I know that's hard for many, but the reason is simple: he did not violate our rules, "Dorsey tweeted." We'll force it if he does. And we'll continue to foster a healthy conversational environment by ensuring that tweets are not artificially fortified. "
He added that the company keeps Jones on the same standard as any other account rather than" taking one-off action to get us. " Feel good in the short term and feed new conspiracy theories. "
He also said it was up to the journalists to document and review accounts such as Jones," so people can form their own opinions. "

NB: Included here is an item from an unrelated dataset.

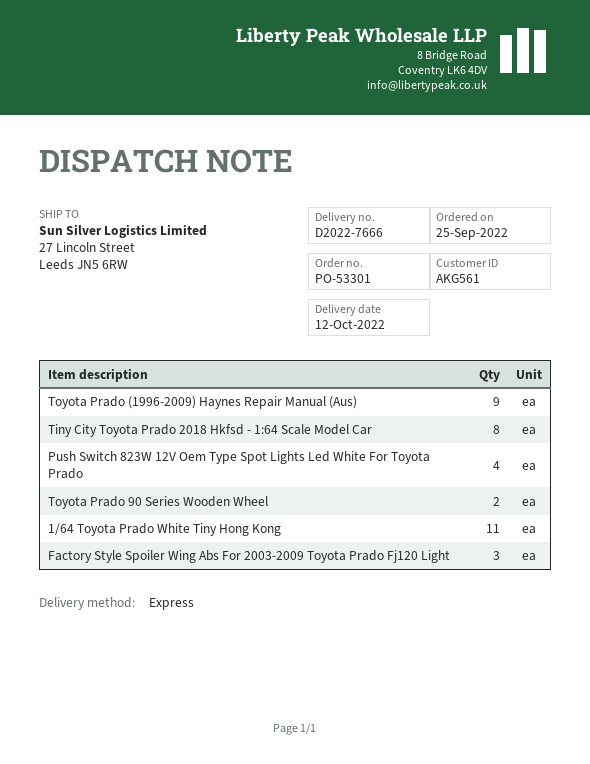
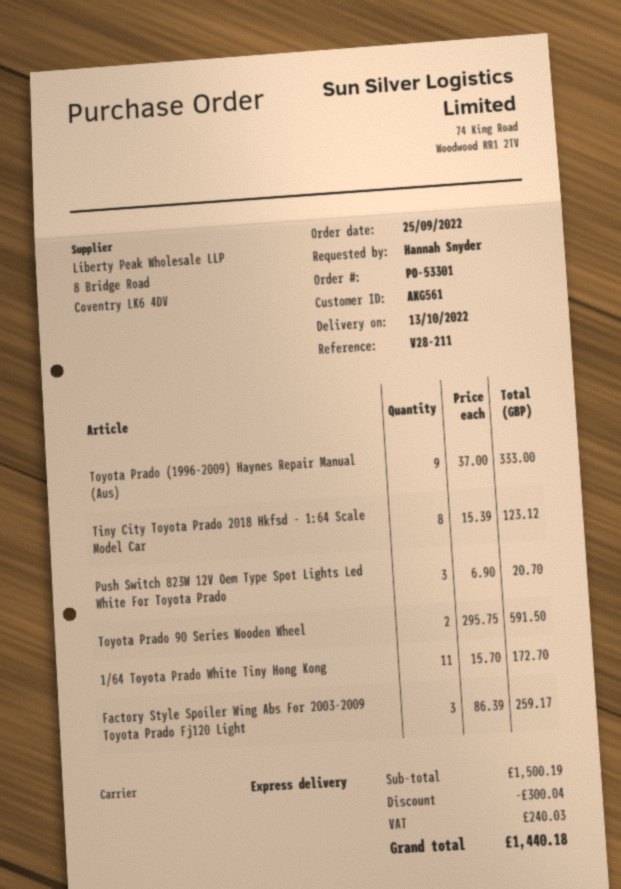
delivery date: 2022-10-12 -> 2022-10-13
Push Switch 823W 12V Oem Type Spot Lights Led White For Toyota Prado: 4 -> 3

Dorsey's argument was co-authored by Emily Horne, the former head of global communications for Twitter, opposed the idea that the
"If I had worked for you, I would have advised you to take this as a sign that if current Twitter policies authorize legitimate accounts to force followers to harass people offline /
then the policies do not work as intended & Twitter looks at the way forward, "she tweeted.
Twitter is in the process of doing so" promoting healthy conversation "by studying the platform outside of researchers and providing recommendations on how to promote" openness and courtesy "
In a post about its rules Twitter said Tuesday that it was recent Updated a list of "abusive behaviors" that could abolish an account, including unwanted sexual advances, intimate sharing photos of someone, or the threat of unmasking or hijacking another person.
The policy also mentions hateful behavior that includes "abusive usernames" and images, as well as glorifies violence and extremist groups.
Earlier this year, Dorsey's Aid publicly stated that the company has been working to regulate abuse – from Russian bots to old-right agitators to trolls.
Twitter has sometimes pulled the whistle for recognizable accounts for violating his service. Two years ago, former Breitbart editor Milo Yiannopoulos was banned after leading the harassment of "Ghostbusters" star Leslie Jones.
And last fall, Twitter made the notable step of scrapping official verifications – blue check marks – on the accounts of prominent White Nationalists
Facebook and YouTube have said that users who repeatedly violate their policies are being torn from their platforms can; Jones and Infowars had millions of subscribers. Jones is known to perpetuate hoaxes, including falsely claiming that the mass shooting of Sandy Hook Elementary School in 2012 was staged by actors. Families of the victims accused him of slander.
On Twitter, he has told his more than 858,000 followers that his fall from other social media platforms remains a matter of free speech – and asked if other conservative voices will be similarly targeted.
"It's about whose speeches and ideas are preferred and who are against them," his report tweeted early Wednesday.